The Ingestion Pattern exposes a Kafka broker that can be used to feed clinical data into the pattern, but before pushing the data in, let’s create some synthetic clinical data to push. Synthetic patient data can be generated using the Synthea Patient Generator. Download Synthea and run the following command (for more information on Synthea visit their Github page):

java -jar synthea-with-dependencies.jar -p 10

The previous command will have created FHIR bundles for 10 patients with their clinical history and their corresponding medical providers.

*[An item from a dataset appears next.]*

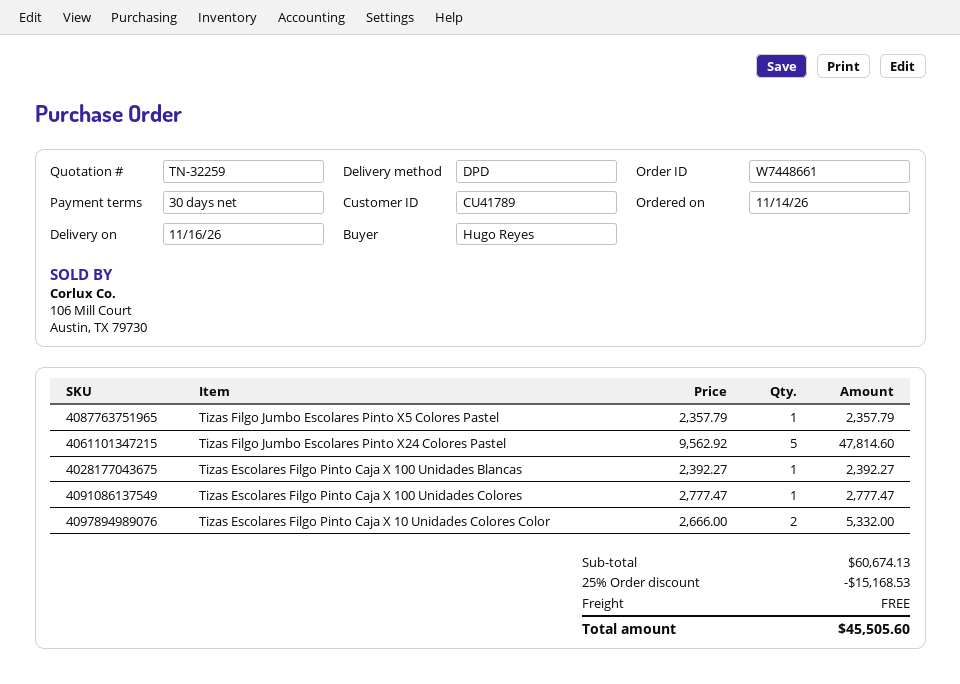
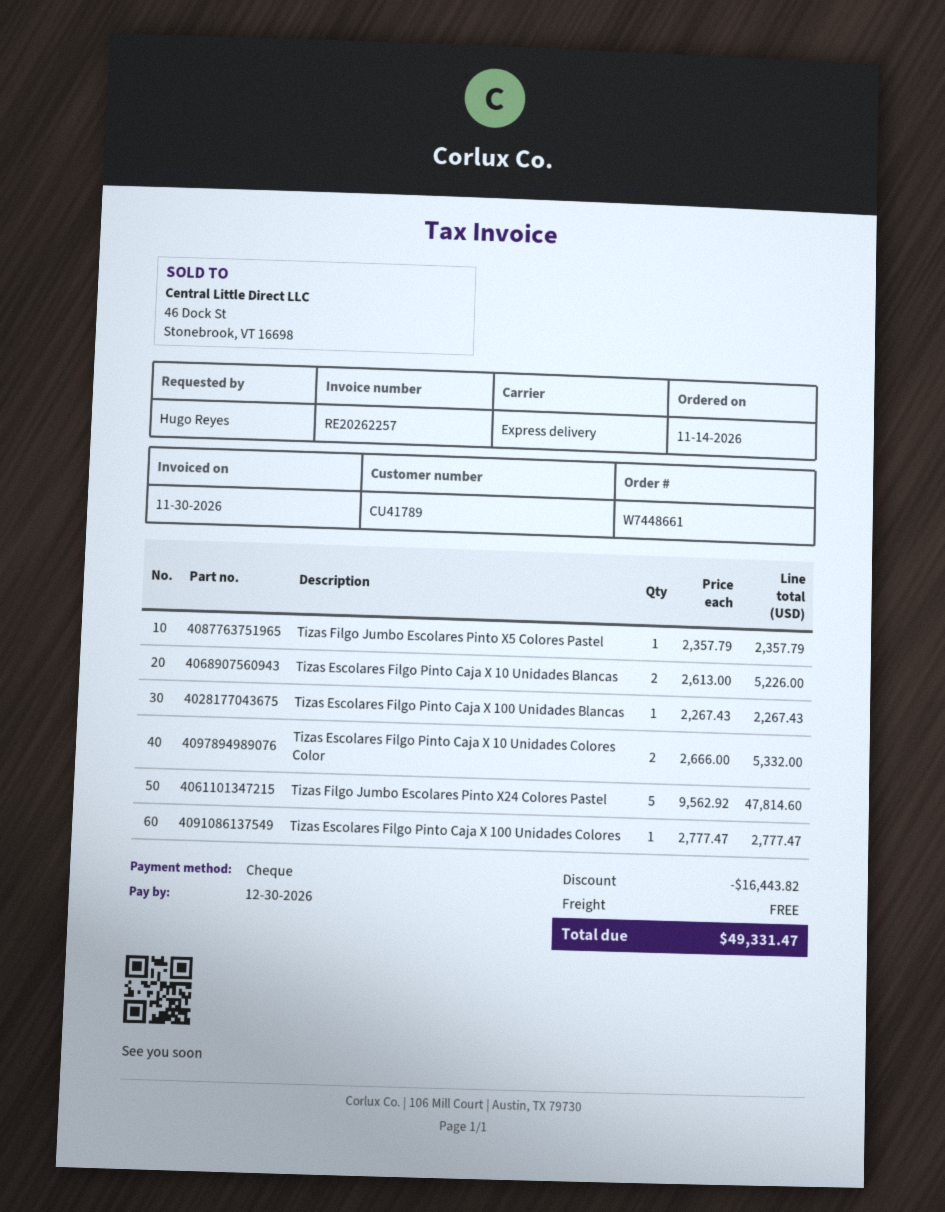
shipping method: DPD -> express
Tizas Escolares Filgo Pinto Caja X 100 Unidades Blancas: 1 x 2392.27 = 2392.27 -> 1 x 2267.43 = 2267.43
Tizas Escolares Filgo Pinto Caja X 10 Unidades Blancas: none -> 2 x 2613.00 = 5226.00
discount: 15168.53 -> 16443.82
total: 45505.60 -> 49331.47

Now that we have some test clinical data, let’s ingest it. It’s not necessary for you to install Kafka; if you have Docker installed you can run a container that has a Kafka producer as follows. From the list of services grab the external IP for the service called ingestion-kafka-0-external. This will be the address of your Kafka broker. With that, run the following commands:

docker run -it --rm bitnami/kafka:latest kafka-console-producer.bat --broker-list {kafka-external-ip}:9094 --topic ingestion

After running the previous command (the first time you run it, it may take a minute to download the corresponding Docker image), you will get the prompt for the Alvearie Clinical Ingestion Pattern Kafka topic:

Kafka Screen Shot

The prompt accepts a patient per line, so on a different terminal, remove all new lines from one of your synthetic patients using the command below and paste the patient on the Kafka prompt:

tr -d '\r?\n' < patient.json > patient-single-line.json

If you don’t have Docker installed, you can also post the patient using the pattern’s REST API by running the following command:

curl -X POST -d @patient.json http://{nifi-external-ip}:7001/fhirResource

After posting the patient either through Kafka or via HTTP, the patient will eventually be persisted in the FHIR server. From the list of services, grab the external IP for the service called ingestion-fhir. This will be the address of your FHIR server.

You can then query the list of FHIR resources using your browser or an HTTP client. For instance, for querying patients you would do: http://{fhir-external-ip}:80/fhir-server/api/v4/Patient?_format=json (default credentials: fhiruser/integrati0n)

FHIR Screen Shot

Finally, from the list of services grab the external IP for the service called ingestion-grafana. This will be the address of your Grafana server. With it, navigate to http://{grafana-external-ip} (default credentials admin/admin).

Grafana Screen Shot

Conclusion

The Alvearie Clinical Ingestion Pattern is not currently meant to be ready for production use out of the box, it is more of an implementation of a Reference Design, that can evolve into a reference implementation for production use. Still, an effective pattern for efficient clinical data ingestion enables advanced analytics and opens the door to a number of important healthcare use cases, including:

  • Evaluating and improving the quality of care in patient populations
  • Analyzing quality measures against federal regulations and guidelines
  • Accelerating time-to-insight from data that supports clinical decision-making, pharmaceutical research, and more

The Alvearie Clinical Ingestion Pattern is fully open source and it’s built using open source technology, including the corresponding Helm charts needed to put it together and deploy it. Each of the subcomponents that comprise the pattern can be modified using the corresponding Helm deployment properties in order to meet the persistence, availability, scalability and security requirements of a production grade deployment.